As residents of Goole gathered to watch the detonation of a World War Two bomb found on a building site, local rumour was that the explosive had come from a Lancaster bomber shedding its load before crash landing.

The moment the bomb was detonated (photo: Sean Stewart)
The moment the bomb was detonated (photo: Sean Stewart)

Stricken crews did often try and eject their deadly cargo if they knew they were likely to ditch, to prevent them exploding on impact in a densely populated area.

Yet the story of a doomed Lancaster bomber doing so above Rawcliffe Road, where builders working on a Beal Homes development discovered the live ordnance on Thursday, is unverified and it is difficult to find evidence of such an incident.

Beal's site manager John Sharpe told the BBC about the Lancaster theory, but did not clarify where the information had come from.

He added that his workers originally thought the 500lb bomb was a metal pipe.

Goole was surrounded by RAF airfields during World War Two, being close to the North Sea, and numerous bomber squadrons were based in East Yorkshire. Aircraft from different bases would meet up above the River Ouse over Goole to enter formations before flying to Europe.
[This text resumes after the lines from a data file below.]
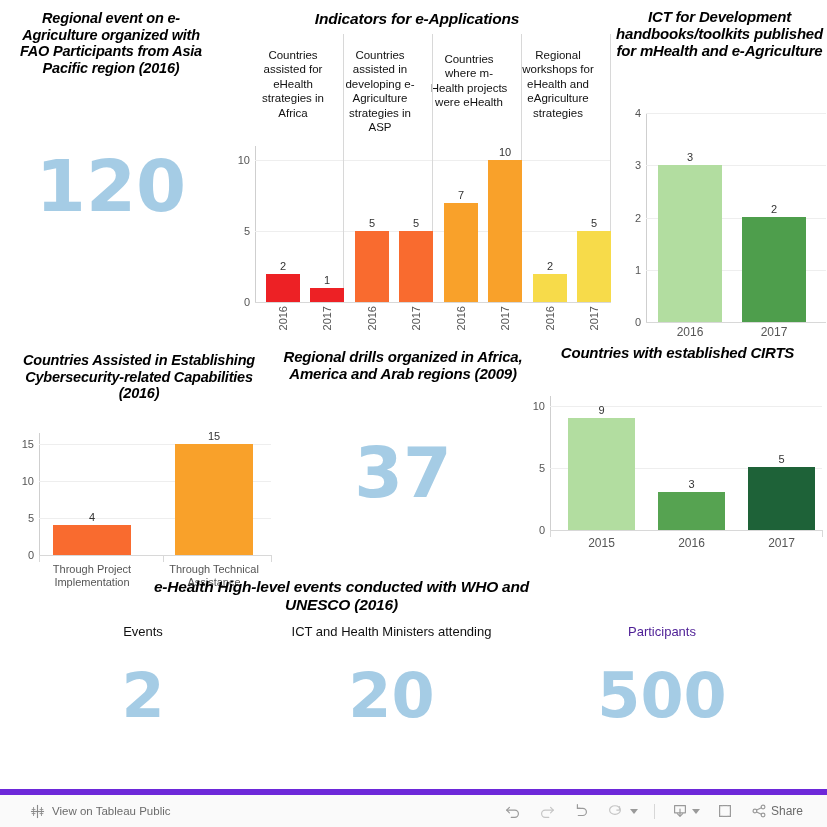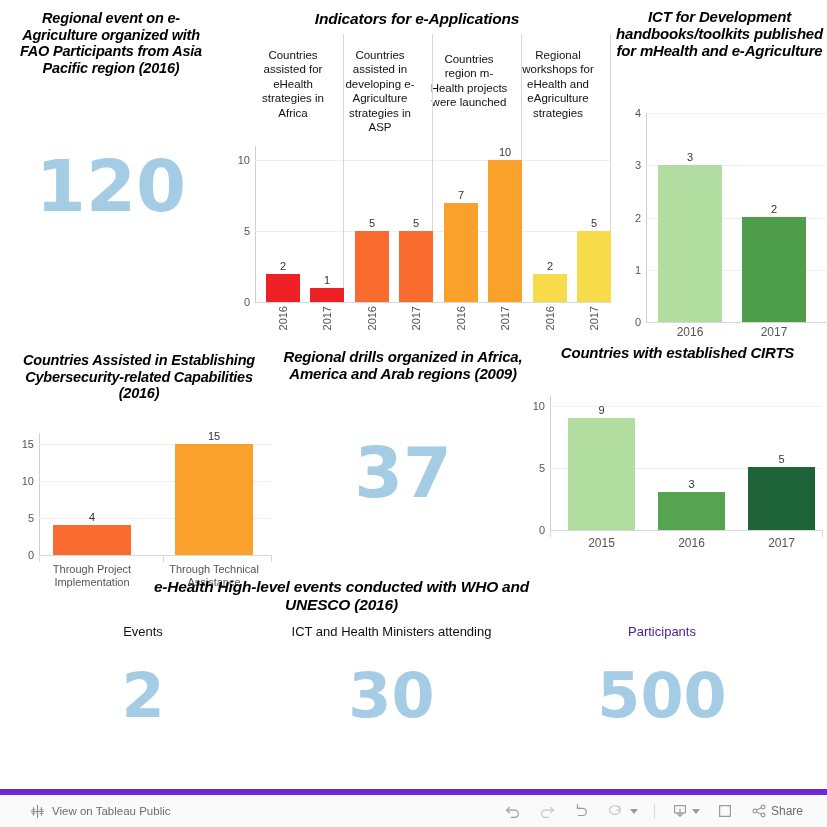--- a/index.html
+++ b/index.html
@@ -103,7 +103,7 @@
 
     <div class="ind-head" style="left:117px;top:42px;width:82px;">Countries assisted in developing e-Agriculture strategies in ASP</div>
     <div class="ind-head" style="left:33px;top:42px;width:76px;">Countries assisted for eHealth strategies in Africa</div>
-    <div class="ind-head" style="left:207px;top:46px;width:80px;">Countries region m-Health projects were launched</div>
+    <div class="ind-head" style="left:207px;top:46px;width:80px;">Countries where m-Health projects were eHealth</div>
     <div class="ind-head" style="left:298px;top:42px;width:76px;">Regional workshops for eHealth and eAgriculture strategies</div>
 
     <div class="chart" style="left:33px;top:140px;width:356px;height:156px;">

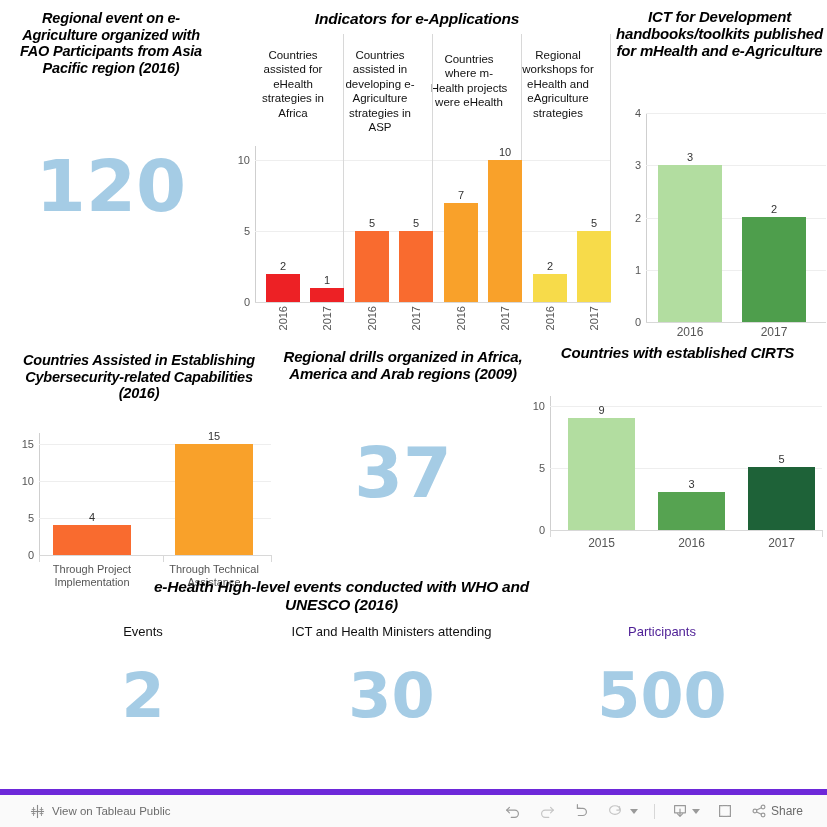--- a/index.html
+++ b/index.html
@@ -264,7 +264,7 @@
       </div>
       <div style="width:271px;text-align:center;">
         <div style="font-size:13px;color:#111;">ICT and Health Ministers attending</div>
-        <div class="bignum" style="font-size:62px;margin-top:26px;">30</div>
+        <div class="bignum" style="font-size:62px;margin-top:26px;">20</div>
       </div>
       <div style="width:270px;text-align:center;">
         <div style="font-size:13px;color:#4c1d95;">Participants</div>

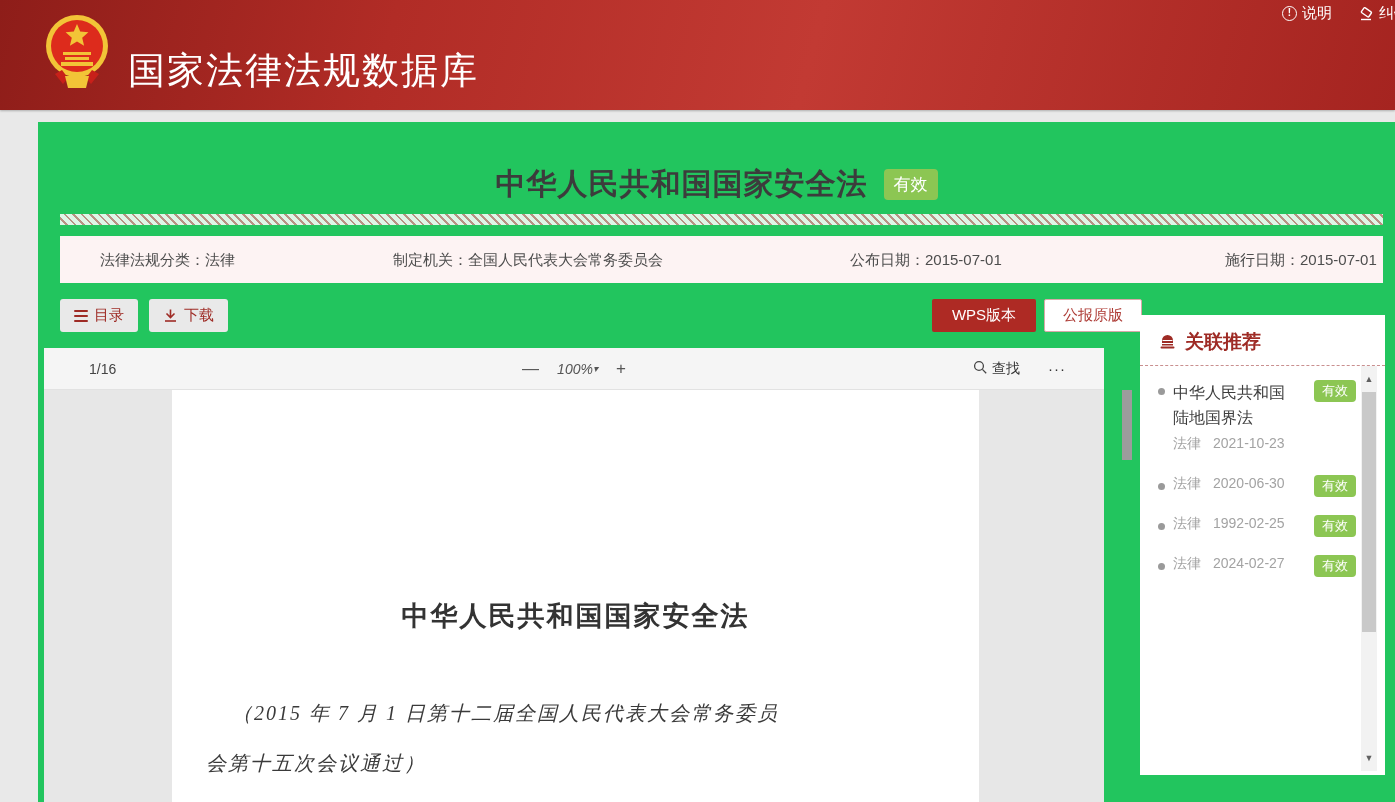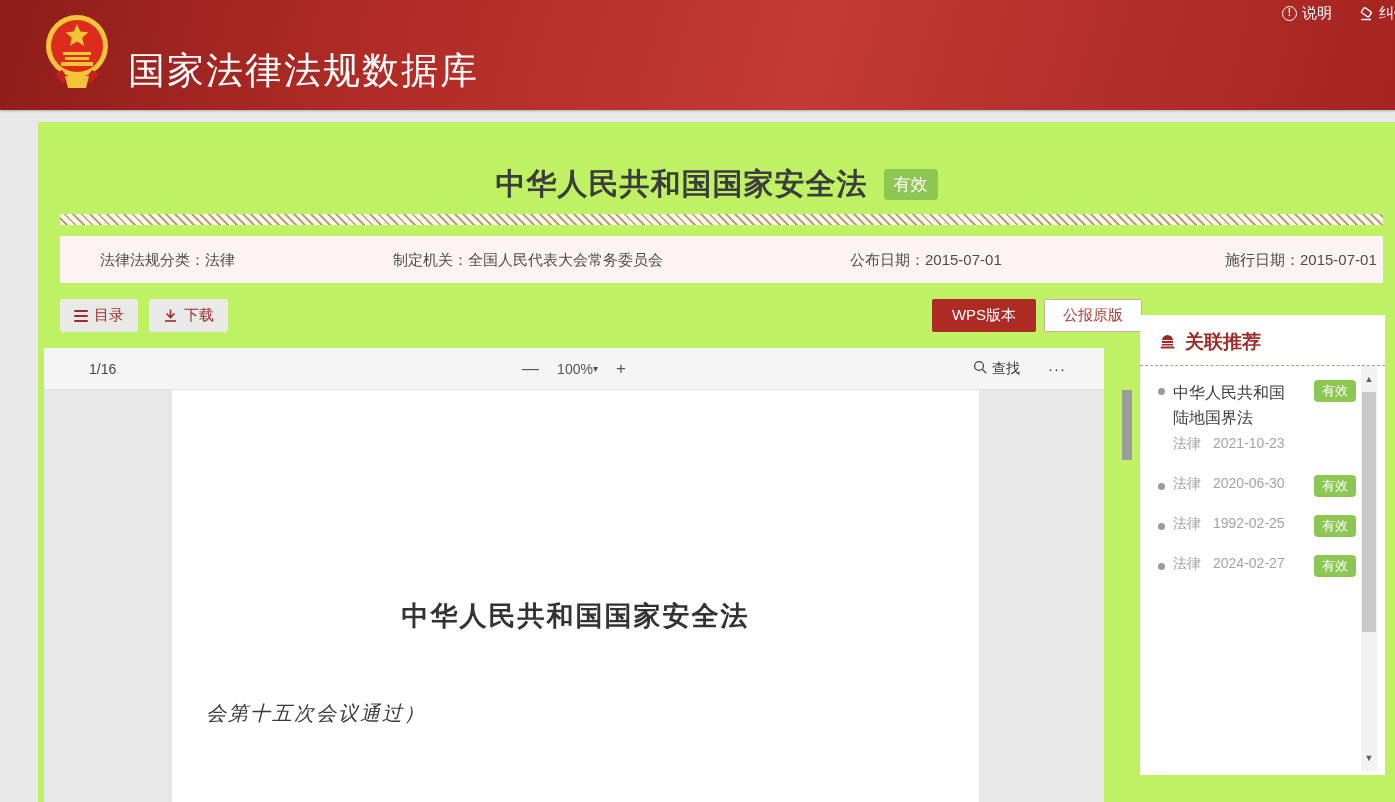--- a/index.html
+++ b/index.html
@@ -14,7 +14,7 @@
   .info-icon { width:15px; height:15px; border:1.5px solid #fff; border-radius:50%; font-size:10px; line-height:12px; text-align:center; font-weight:bold; display:inline-block; }
 
   
-  .content-card { position:absolute; left:38px; top:122px; right:0; bottom:0; background:#bef264; }
+  .content-card { position:absolute; left:38px; top:122px; right:0; bottom:0; background:#22c55e; }
 
   .doc-title-row { position:absolute; top:42px; left:0; width:100%; display:flex; justify-content:center; align-items:center; gap:16px; }
   .doc-title { font-size:30px; color:#3c3c3c; font-weight:600; letter-spacing:1px; }

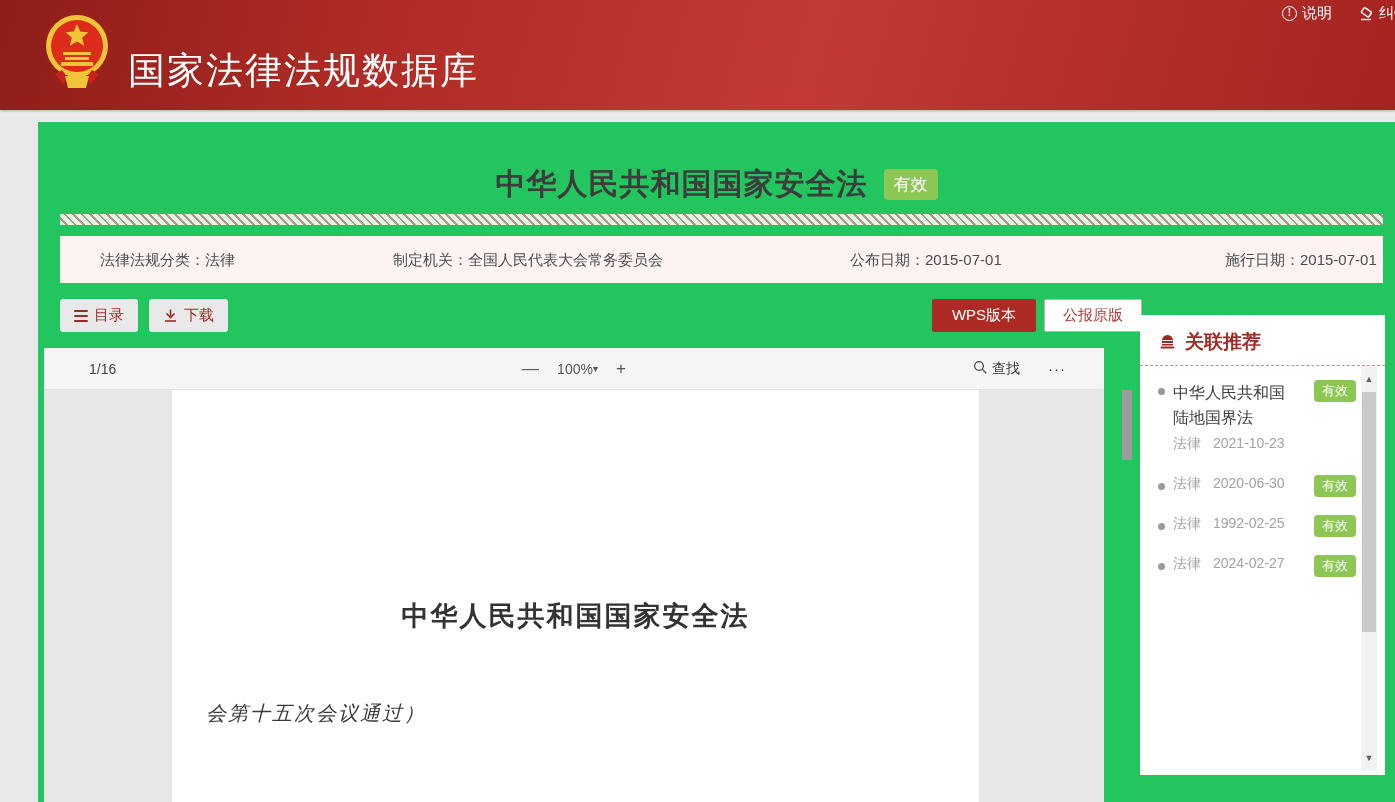--- a/index.html
+++ b/index.html
@@ -41,7 +41,7 @@
   .page-indicator { position:absolute; left:45px; }
   .zoom-group { margin:0 auto; display:flex; align-items:center; gap:18px; color:#555; }
   .zoom-btn { background:none; border:none; font-size:17px; color:#555; cursor:pointer; font-family:inherit; }
-  .zoom-select { display:flex; align-items:center; cursor:pointer; font-size:14px; }
+  .zoom-select { display:flex; align-items:center; cursor:pointer; font-size:14px;font-style:italic; }
   .caret { font-size:10px; color:#555; }
   .find-group { position:absolute; right:38px; display:flex; align-items:center; gap:28px; }
   .find-btn { display:flex; gap:4px; background:none; border:none; font-size:14px; color:#333; cursor:pointer; font-family:Liberation Serif, serif; }

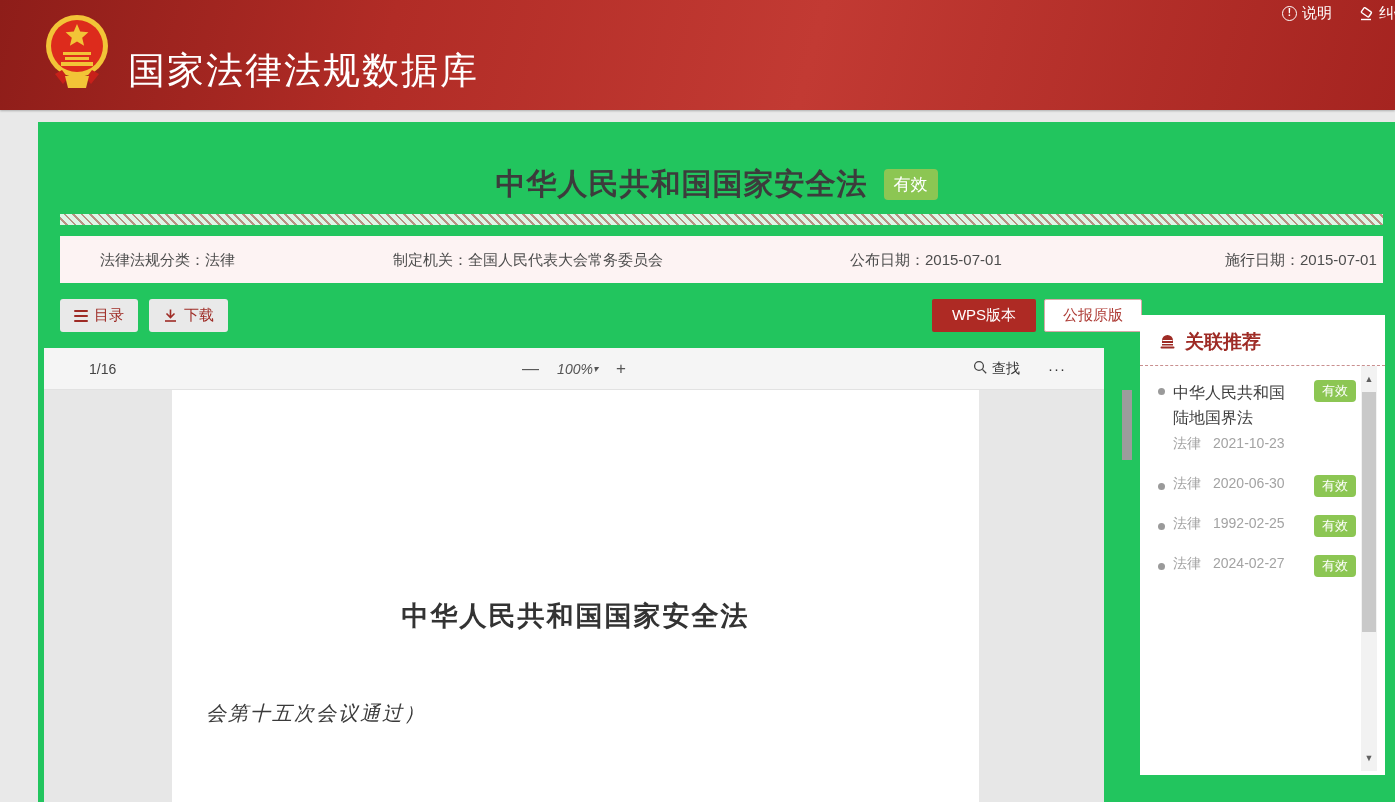--- a/index.html
+++ b/index.html
@@ -160,6 +160,7 @@
       <div class="pdf-page">
         <div class="pdf-title">中华人民共和国国家安全法</div>
         <div class="pdf-passage">
+          <div class="indent">（2015 年 7 月 1 日第十二届全国人民代表大会常务委员</div>
           <div>会第十五次会议通过）</div>
         </div>
       </div>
In November 1940, a plane returning to RAF Lindholme, near Doncaster, from bombing a power station in Hamburg did crash land in Goole - but the aircraft was a Hampden, not a Lancaster. It came down on Dunhill Road, so would potentially have discharged any remaining explosives over open countryside first - the crew had run out of fuel so would have known they were in trouble. Yet it is more likely that the bomb chamber was empty after the night's raid in Germany. Three airmen died, but one survived.

A more serious incident occurred in 1943, when 20 Halifax bombers from RAF Snaith and 15 Wellingtons from RAF Leconfield, near Driffield, were scheduled to meet above Goole. Yet two of the Wellingtons collided in mid-air above the town. One of the aircraft landed in a busy street, while another came down at Sandhall, across the Ouse. Ten crewmen died and there were three deaths on the ground. However, as the collision was so sudden and catastophic, it is less likely that either crew would have had time to dump their load.

Another explanation is that the bomb was German, and came from a Luftwaffe aircraft returning from a raid inland. These bombers would sometimes release any remaining explosives on random targets before they crossed the North Sea.

The MOD specialists who dealt with the detonation have not yet confirmed the bomb's type or origins.